Bug 99507 - Corrupted frame contents with Vulkan version of DOTA2, Talos Principle and Sascha Willems' demos when they're run Vsynched in fullscreen
Summary: Corrupted frame contents with Vulkan version of DOTA2, Talos Principle and Sa...
Status: VERIFIED FIXED
Alias: None
Product: Mesa
Classification: Unclassified
Component: Drivers/Vulkan/intel (show other bugs)
Version: git
Hardware: Other All
: medium normal
Assignee: Intel 3D Bugs Mailing List
QA Contact: Intel 3D Bugs Mailing List
URL:
Whiteboard:
Keywords:
Depends on:
Blocks:
 
Reported: 2017-01-23 15:20 UTC by Eero Tamminen
Modified: 2018-10-03 15:24 UTC (History)
2 users (show)

See Also:
i915 platform:
i915 features:


Attachments
Photo of the problem (64.65 KB, image/jpeg)
2017-01-23 15:20 UTC, Eero Tamminen
Details
Video of issue (1.57 MB, video/mp4)
2018-09-24 00:29 UTC, Kevin S
Details

Description Eero Tamminen 2017-01-23 15:20:44 UTC
Created attachment 129109 [details]
Photo of the problem

Sacha Willem's demos:
  https://github.com/SaschaWillems/Vulkan

Just got support for running in fullscreen, at monitor's native resolution:
  https://github.com/SaschaWillems/Vulkan/issues/268

However, at least with Ubuntu 16.04 on SKL GT2,with latest git versions of Vulkan loader & Mesa, frame content is slightly corrupted when tests are running Vsynched, for example:
  ./raytracing -fullscreen -vsync

(By default the demos are currently vsynched in fullscreen, but it may change, hence the use of -vsync option.)

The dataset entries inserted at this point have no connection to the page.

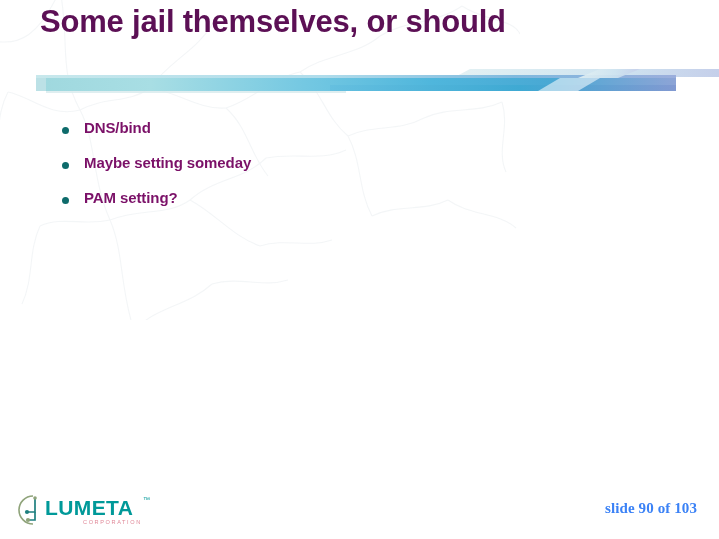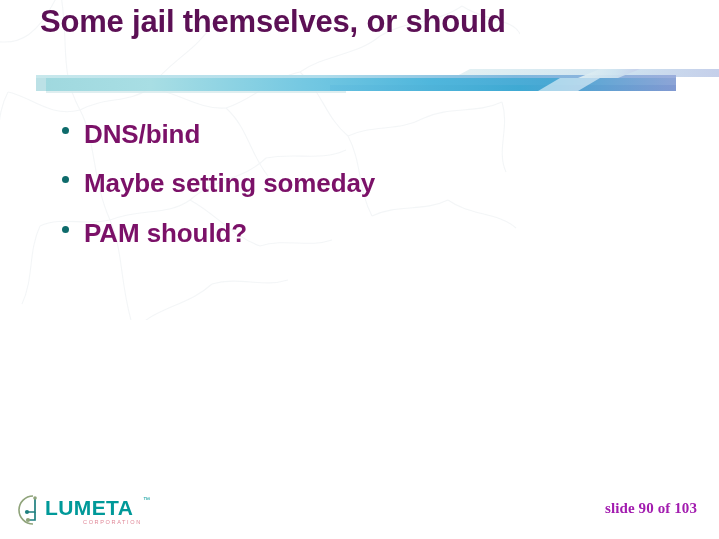--- a/index.html
+++ b/index.html
@@ -81,7 +81,7 @@
   }
   .bullet-text {
     flex: 1 1 auto;
-    font-size: 26px;
+    font-size: 15px;
     font-weight: bold;
     line-height: 1.28;
     color: #7B1168;

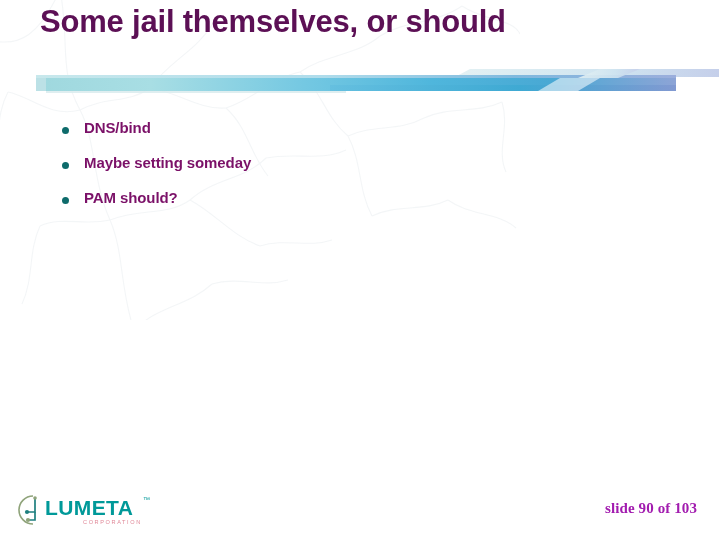--- a/index.html
+++ b/index.html
@@ -212,7 +212,7 @@
       <div class="bullet-dot">
           <span></span>
         </div>
-      <div class="bullet-text">PAM should?</div>
+      <div class="bullet-text">PAM setting?</div>
     </div>
 
   </div>

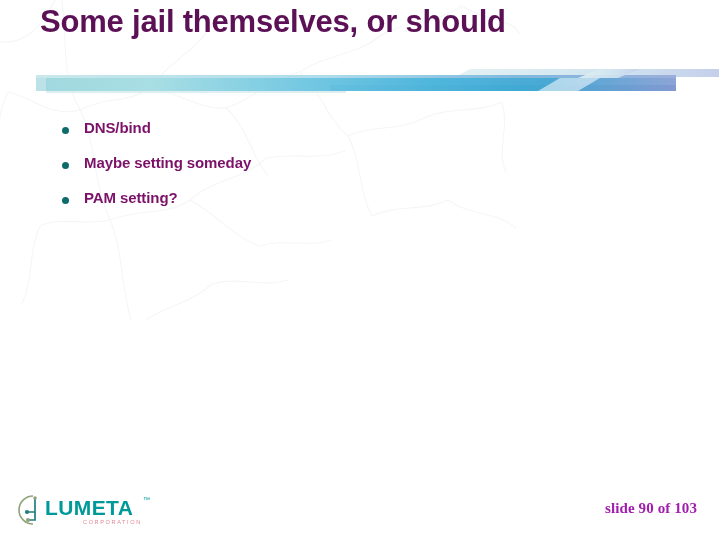--- a/index.html
+++ b/index.html
@@ -103,7 +103,7 @@
     font-family: "Liberation Serif", serif;
     font-size: 15px;
     font-weight: bold;
-    color: #a21caf;
+    color: #3b82f6;
     letter-spacing: 0.1px;
   }
 </style>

When I tried running the demos without Vsync (= no "-vsync" option, MAILBOX mode commented out from vulkanswapchain.hpp), i.e. X server will make a copy of the frame content to screen, output looks fine.  Screenshots (=copy of the frame)  also look fine.

I don't see it in all demos, but that could be a fluke.  It was visible at least in these:
- computecullandlod (very faintly)
- computenbody (very clearly)
- dynamic uniform buffers
- gears (occasionally)
- geometryshader
- indirectdraw
- multithreading
- particlefire (in fire)
- pushconstants
- raytracing (compute shader)
- specializationconstants
- texture
- texture3d
- texturearray
- texturecubemap (very faintly)
- texturemipmapgen (very faintly)
Comment 1 Eero Tamminen 2017-02-01 09:47:00 UTC
Same issue is also clearly visible in DOTA2 when one enables Vsync.

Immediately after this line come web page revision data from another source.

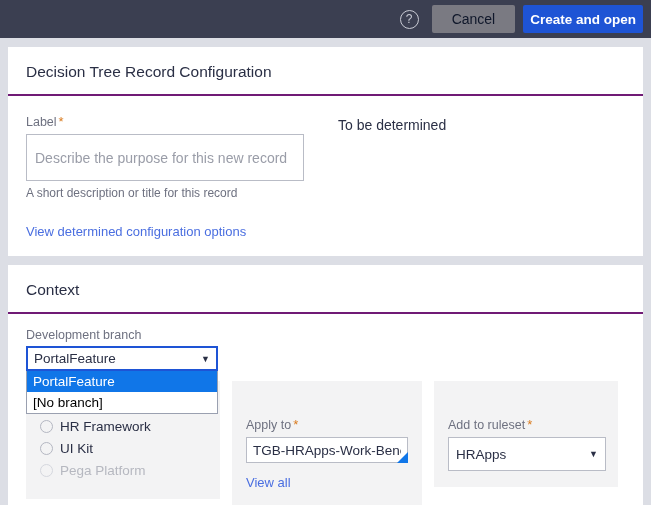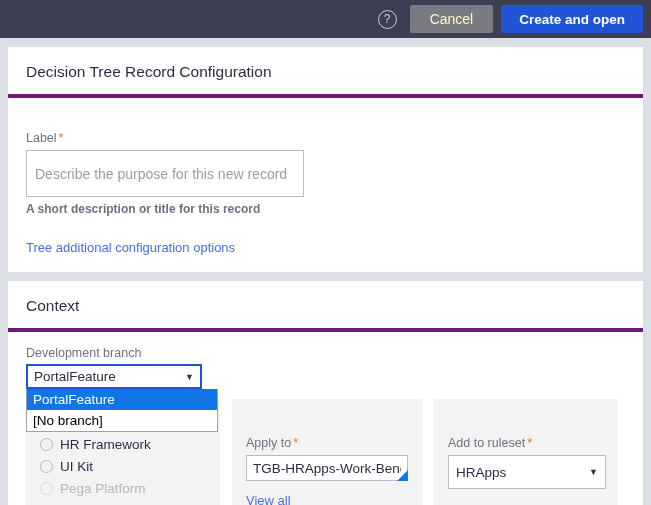--- a/index.html
+++ b/index.html
@@ -55,7 +55,7 @@
     padding: 0 20px;
     border-radius: 2px;
   }
-  .btn-cancel { background: #7a7a82; color: #fef9c3; font-weight: normal; font-size: 14px; }
+  .btn-cancel { background: #7a7a82; color: #0f172a; font-weight: normal; font-size: 14px; }
   .btn-primary { background: #1e54d5; color: #ffffff; padding: 0 18px; }
 
   

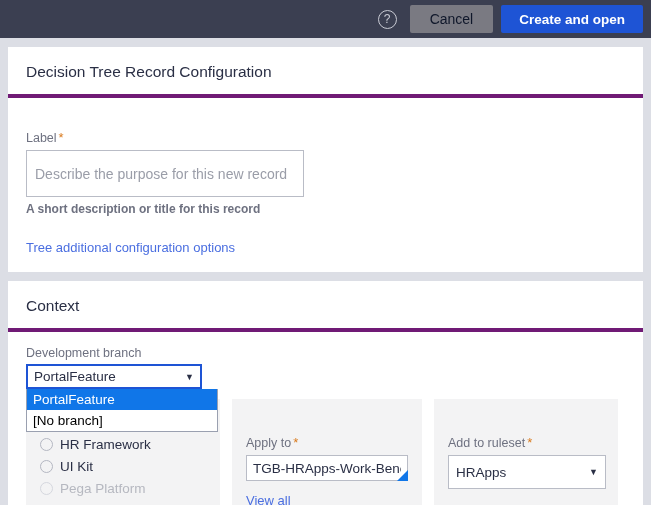--- a/index.html
+++ b/index.html
@@ -56,7 +56,7 @@
     border-radius: 2px;
   }
   .btn-cancel { background: #7a7a82; color: #0f172a; font-weight: normal; font-size: 14px; }
-  .btn-primary { background: #1e54d5; color: #ffffff; padding: 0 18px; }
+  .btn-primary { background: #1e54d5; color: #ffffff; padding: 0 7px; }
 
   
   .panel {

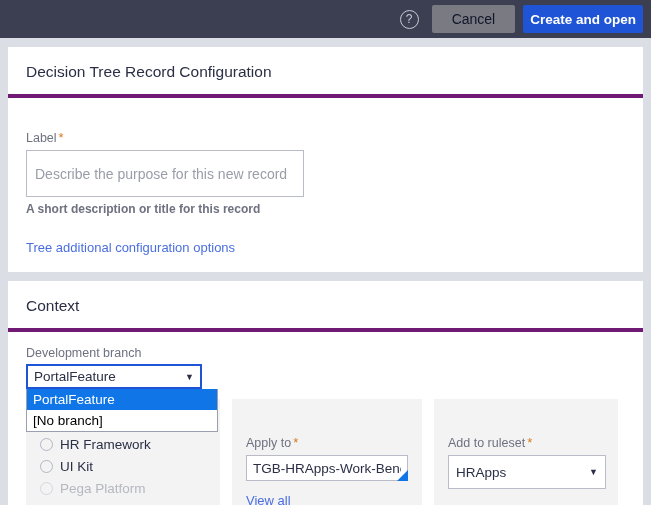--- a/index.html
+++ b/index.html
@@ -71,7 +71,7 @@
     font-size: 15.5px;
     color: #2a2f45;
     padding: 16px 18px 13px 18px;
-    border-bottom: 4px solid #701a75;
+    border-bottom: 2px solid #701a75;
   }
   .panel-body { padding: 18px 18px 16px 18px; }
 

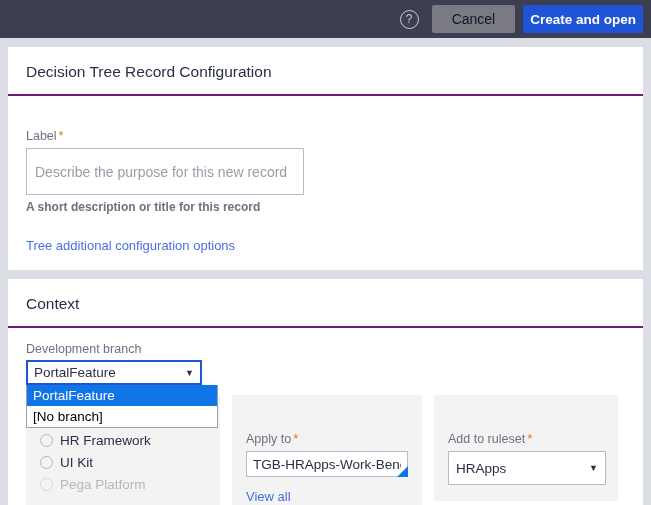--- a/index.html
+++ b/index.html
@@ -76,7 +76,7 @@
   .panel-body { padding: 18px 18px 16px 18px; }
 
   
-  .field-row { display: flex; gap: 34px; margin-top: 14px; }
+  .field-row { display: flex; gap: 34px; }
   .field-label {
     font-size: 12.5px;
     color: #6e7180;

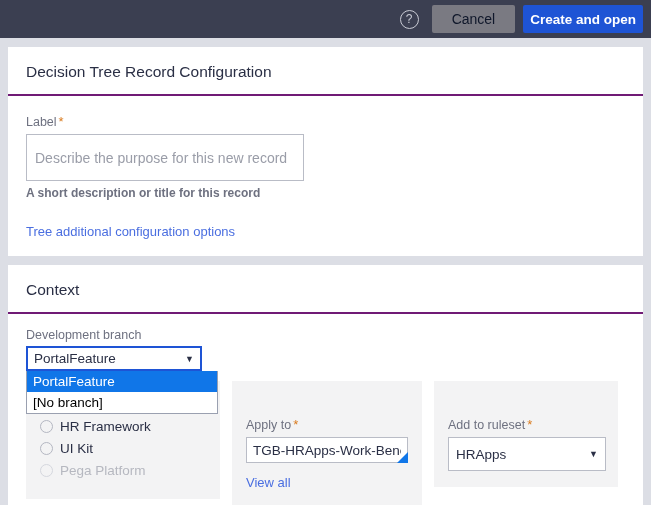--- a/index.html
+++ b/index.html
@@ -271,6 +271,7 @@
       </div>
 
       <div>
+        <div class="readonly-value">To be determined</div>
       </div>
 
     </div>

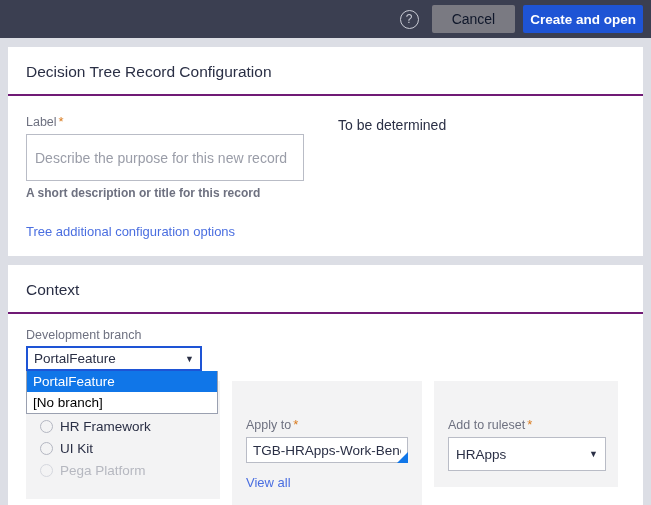--- a/index.html
+++ b/index.html
@@ -100,7 +100,6 @@
     font-size: 12px;
     color: #6e7180;
     margin-top: 5px;
-    font-weight: bold;
   }
   .readonly-value {
     font-size: 14px;

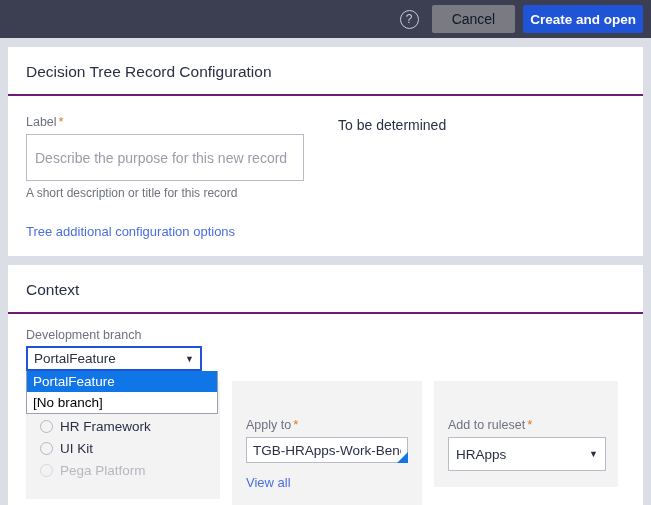--- a/index.html
+++ b/index.html
@@ -275,7 +275,7 @@
 
     </div>
     <div class="link-row">
-      <a class="link">Tree additional configuration options</a>
+      <a class="link">View determined configuration options</a>
     </div>
   </div>
 </div>

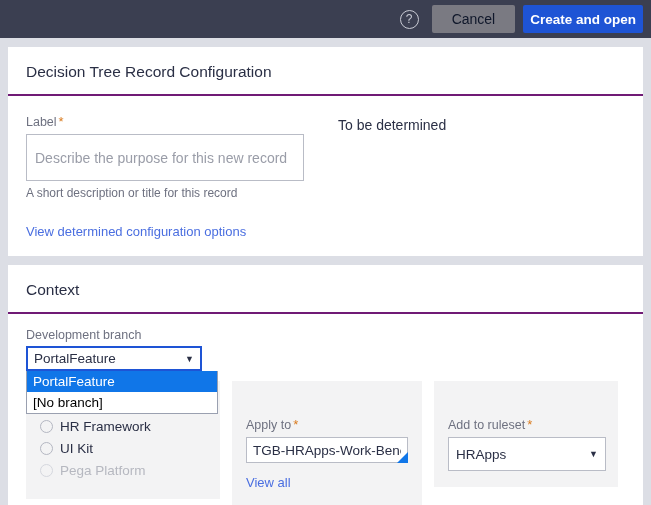--- a/index.html
+++ b/index.html
@@ -124,7 +124,7 @@
   }
 
   
-  .select-wrap { position: relative; width: 176px; }
+  .select-wrap { position: relative; width: 192px; }
   .select-box {
     height: 25px;
     border: 2px solid #1e54d5;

Btw: This could be a different issue... When starting DOTA2 Mechanics tutorial, Luna's face animation (at the bottom of screen) has occasional garbage.  Depending on the rendering quality settings, it may be visible only with vsync disabled, but otherwise rendering options (besides face animation setting) don't affect it.  It's not visible with other game characters, only with Luna.
Comment 2 Eero Tamminen 2017-02-01 10:20:47 UTC
Neither of those problems is visible with the DOTA2 GL renderer.
Comment 3 Nanley Chery 2017-02-14 23:09:34 UTC
I was able to reproduce the corruption on X11, but not on Wayland. Is this your experience as well? The demos in which I could very clearly see the corruption were:

- raytracing
- computenbody
Comment 4 Eero Tamminen 2017-02-15 14:36:30 UTC
(In reply to Nanley Chery from comment #3)
> I was able to reproduce the corruption on X11, but not on Wayland. Is this
> your experience as well?

I'm seeing the issue with X11, I haven't built things for Wayland.  Before doing that, I'd like to know how you're running things under Wayland...

* Have you build Wayland versions of Vulkan loader, Mesa and SachaWillems' demos?  I.e. are you running the tests with XWayland, or pure Wayland?  (former would hide the issue)

* If pure Wayland, are you running demos under gnome-shell, Weston, or something else?  I.e. are the demos composited to fullscreen, which would also invalidate your test results (copying the FB contents instead of flipping hides the issue)?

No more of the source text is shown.